Items from a dataset
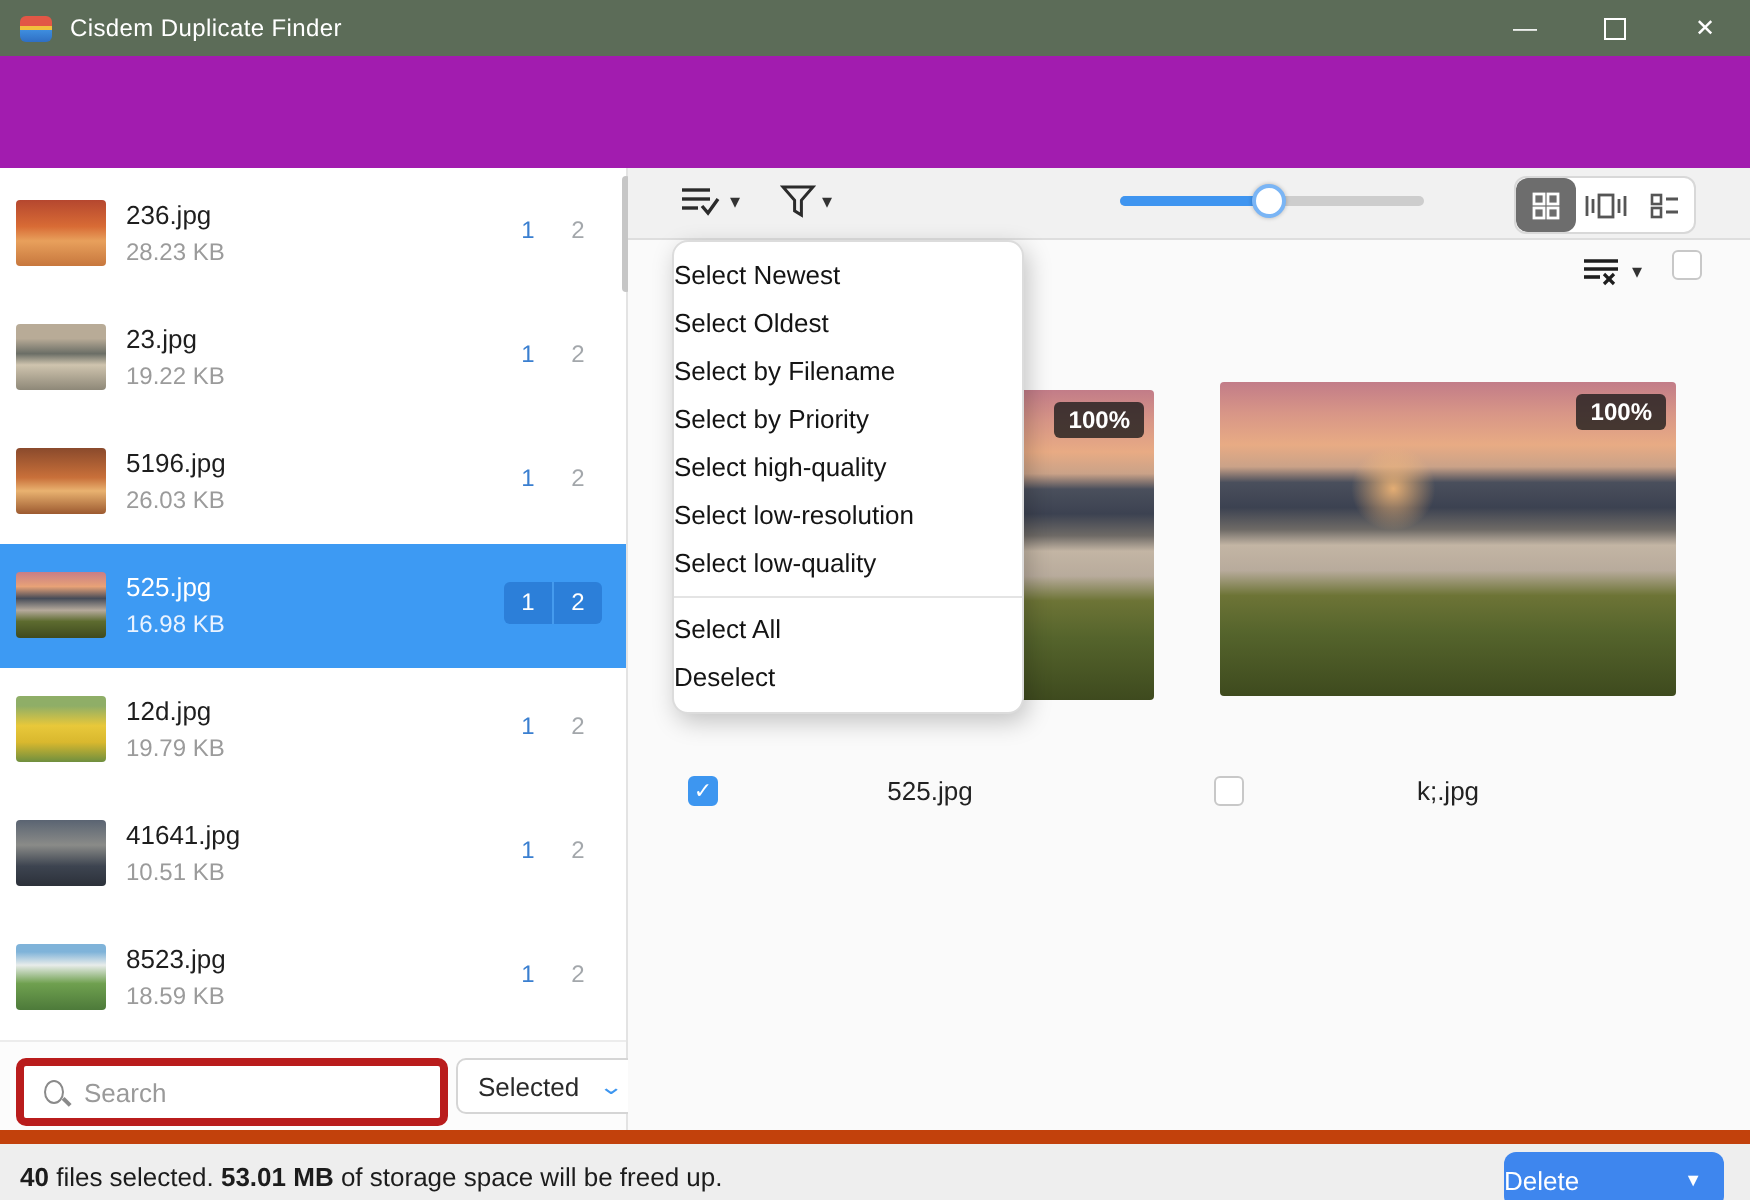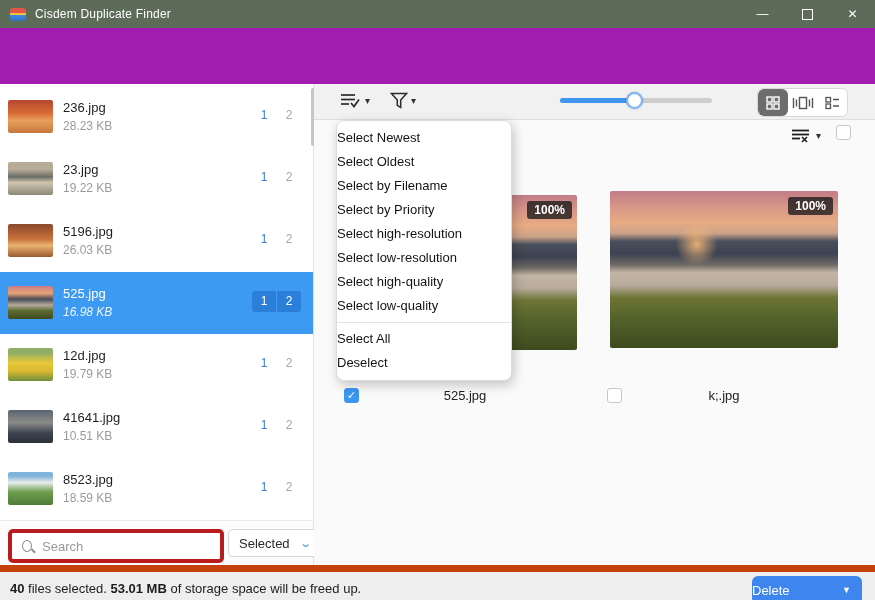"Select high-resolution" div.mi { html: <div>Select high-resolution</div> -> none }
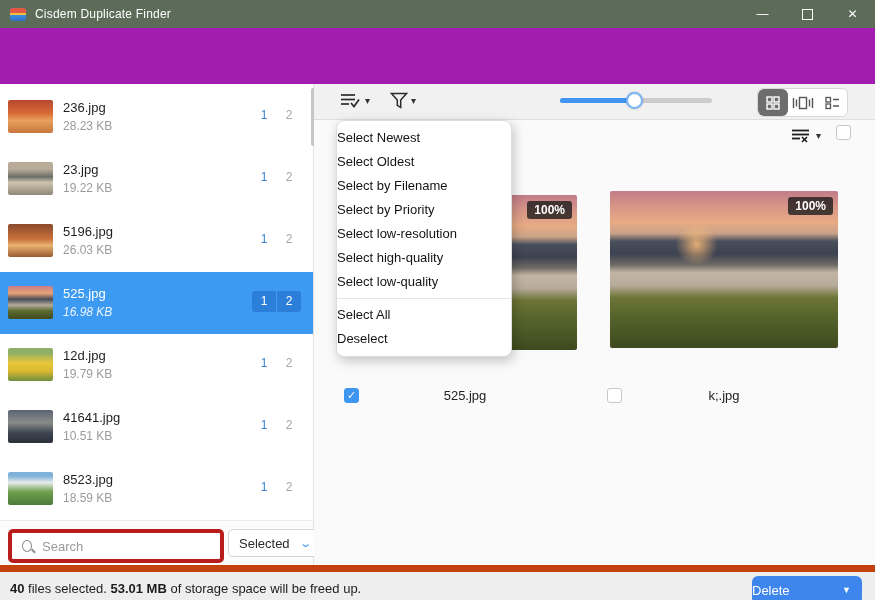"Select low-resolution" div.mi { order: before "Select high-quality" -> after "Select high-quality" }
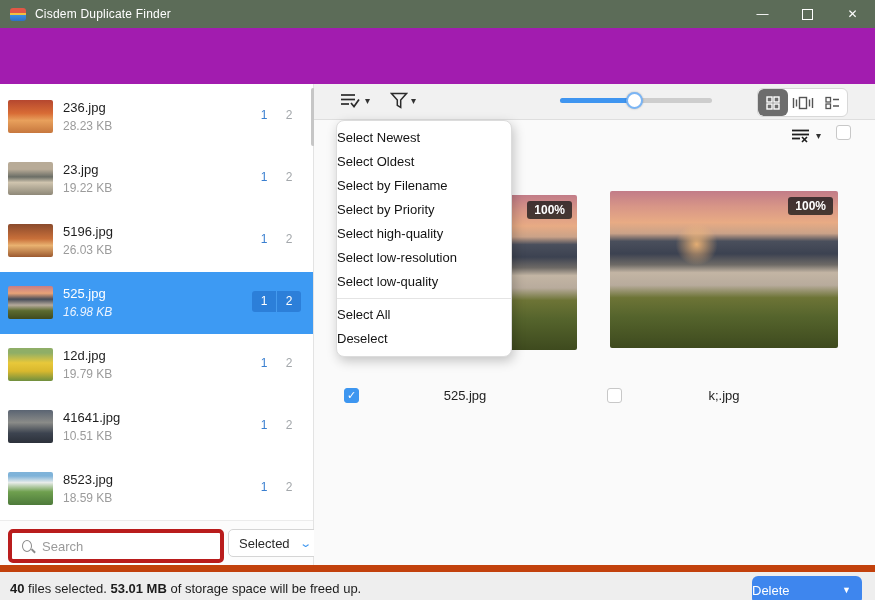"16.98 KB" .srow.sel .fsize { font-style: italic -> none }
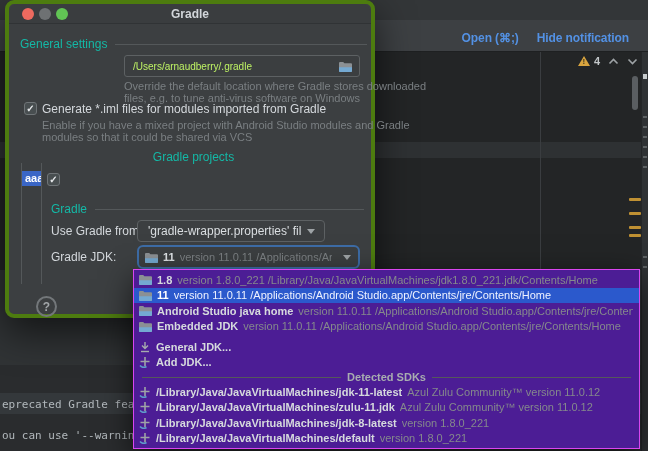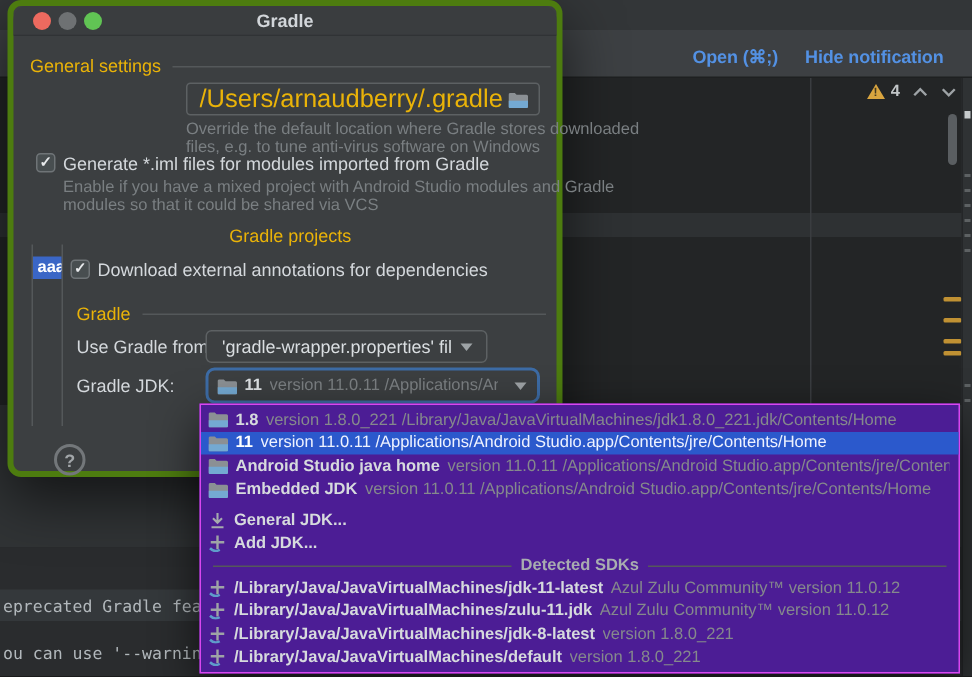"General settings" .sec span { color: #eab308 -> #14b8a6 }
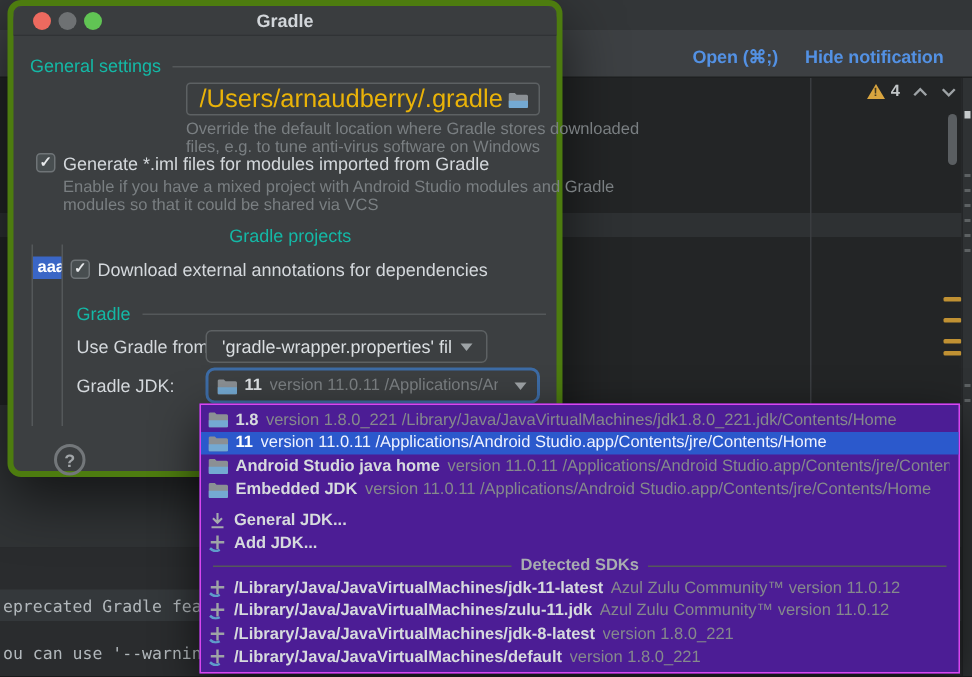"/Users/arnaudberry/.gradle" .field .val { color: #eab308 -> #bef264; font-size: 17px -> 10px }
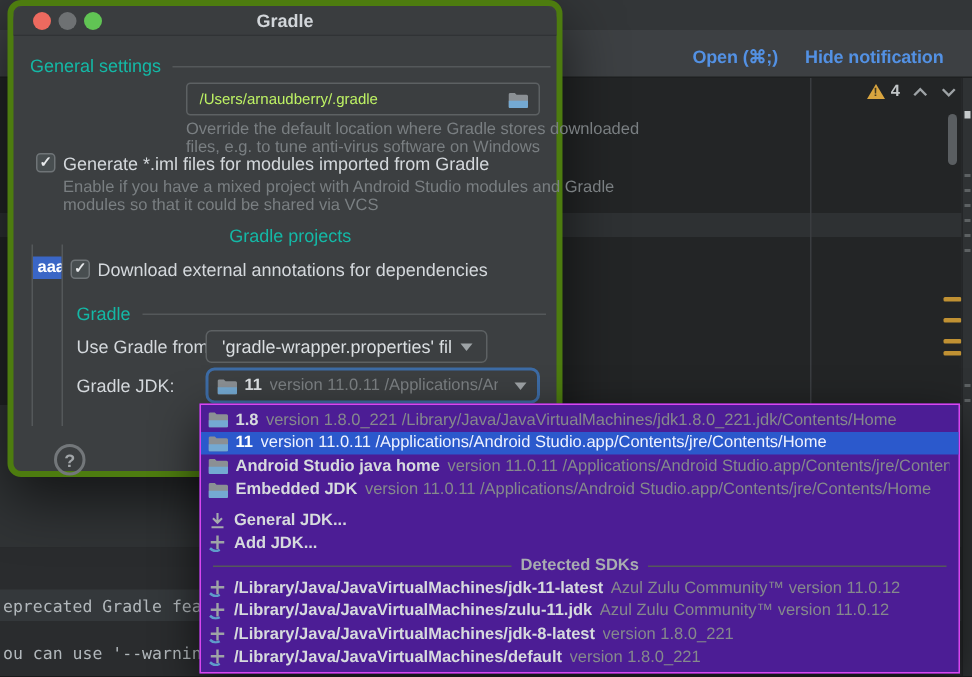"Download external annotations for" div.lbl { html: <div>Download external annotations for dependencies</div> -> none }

# Work instructions
The entries above should be reproduced exactly, without their pictures.

# Final answer
"Select high-resolution" div.mi { html: <div>Select high-resolution</div> -> none }
"Select low-resolution" div.mi { order: before "Select high-quality" -> after "Select high-quality" }
"16.98 KB" .srow.sel .fsize { font-style: italic -> none }
"General settings" .sec span { color: #eab308 -> #14b8a6 }
"/Users/arnaudberry/.gradle" .field .val { color: #eab308 -> #bef264; font-size: 17px -> 10px }
"Download external annotations for" div.lbl { html: <div>Download external annotations for dependencies</div> -> none }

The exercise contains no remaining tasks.